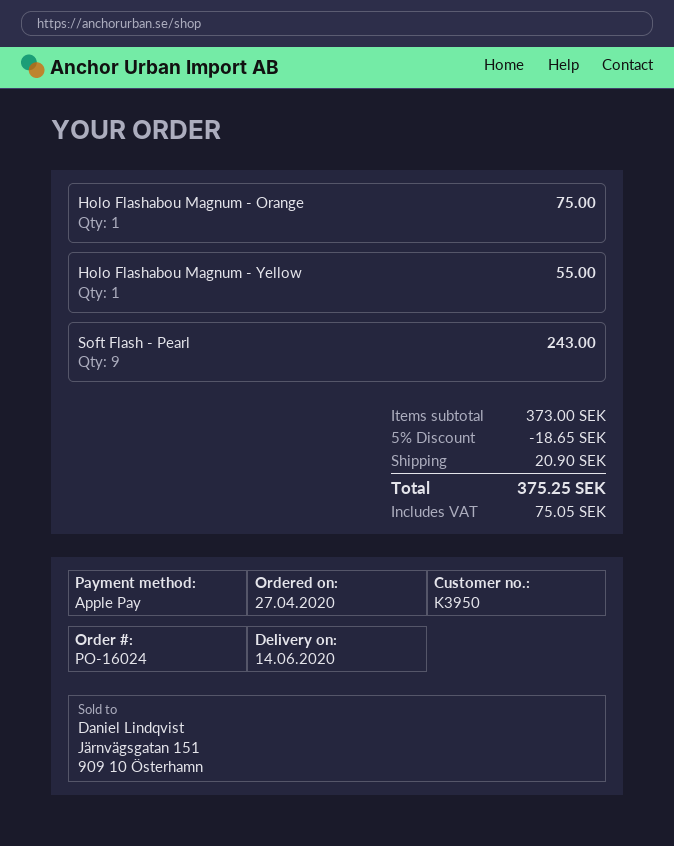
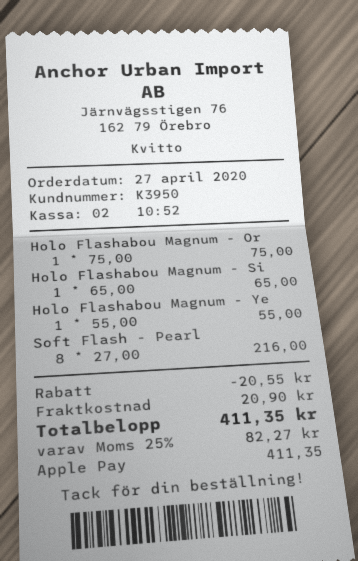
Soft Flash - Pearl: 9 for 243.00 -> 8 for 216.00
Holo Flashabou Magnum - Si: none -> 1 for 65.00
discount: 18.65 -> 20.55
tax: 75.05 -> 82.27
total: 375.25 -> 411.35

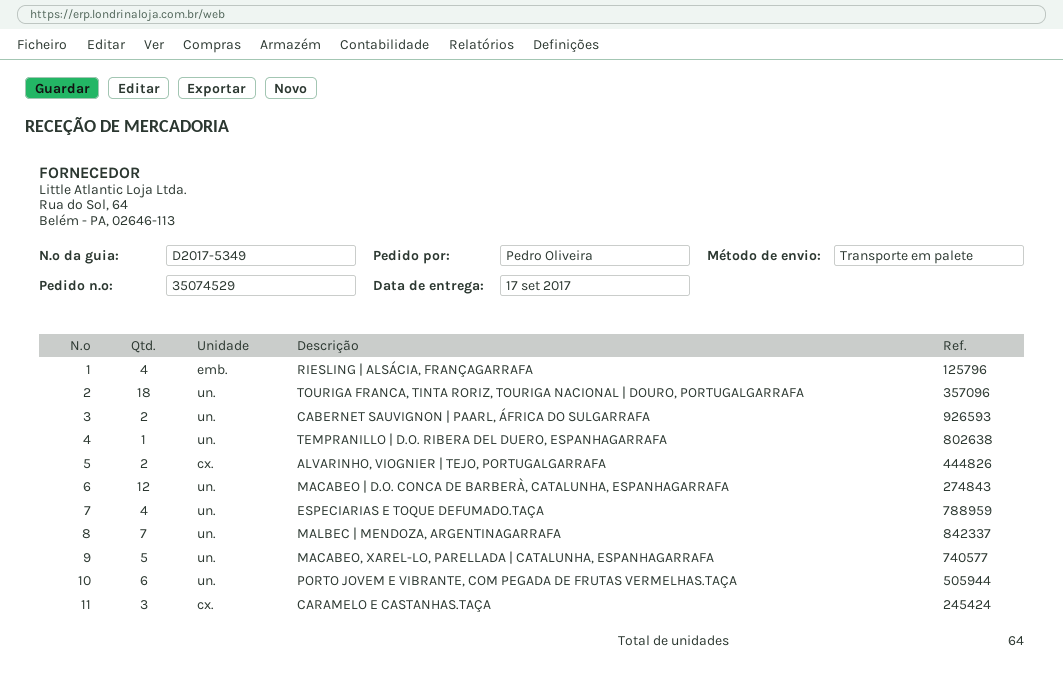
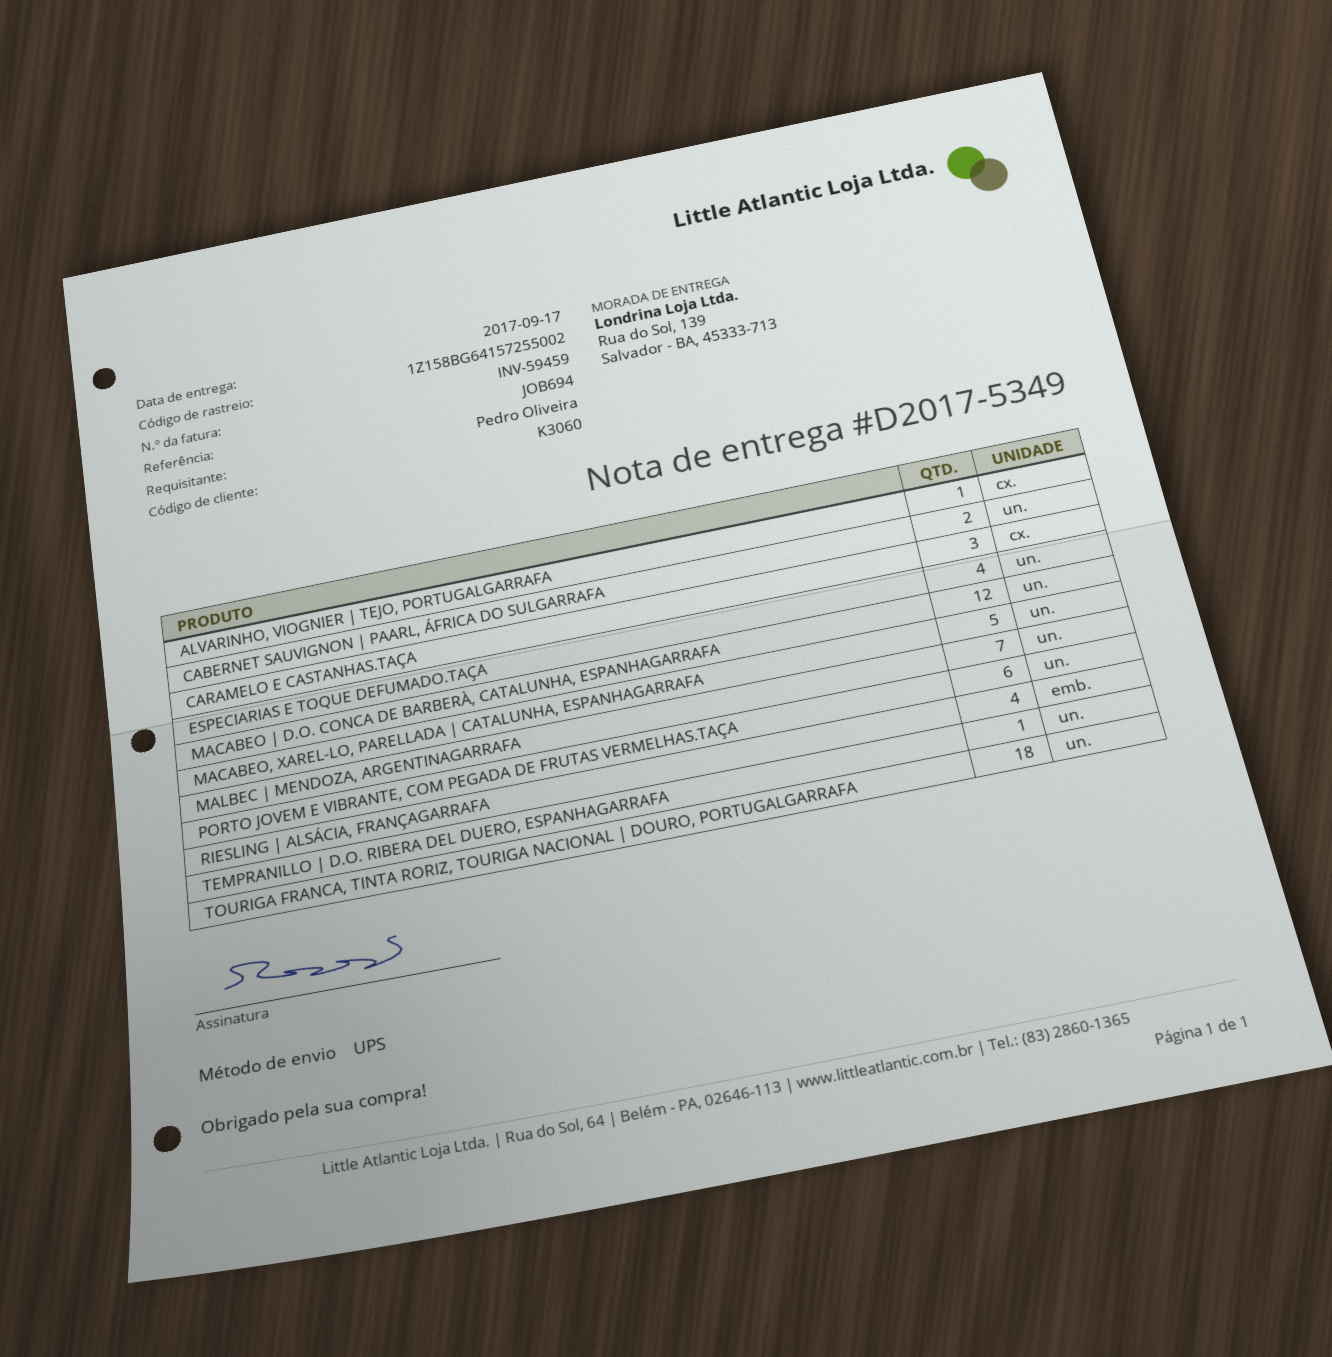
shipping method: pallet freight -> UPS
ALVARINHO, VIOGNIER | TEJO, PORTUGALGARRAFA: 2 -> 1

* _WHAT YOU ARE ASKED TO DO_:
The entries above are to be reproduced exactly, with the pictures dropped.

* _RESPONSE_:
Soft Flash - Pearl: 9 for 243.00 -> 8 for 216.00
Holo Flashabou Magnum - Si: none -> 1 for 65.00
discount: 18.65 -> 20.55
tax: 75.05 -> 82.27
total: 375.25 -> 411.35

shipping method: pallet freight -> UPS
ALVARINHO, VIOGNIER | TEJO, PORTUGALGARRAFA: 2 -> 1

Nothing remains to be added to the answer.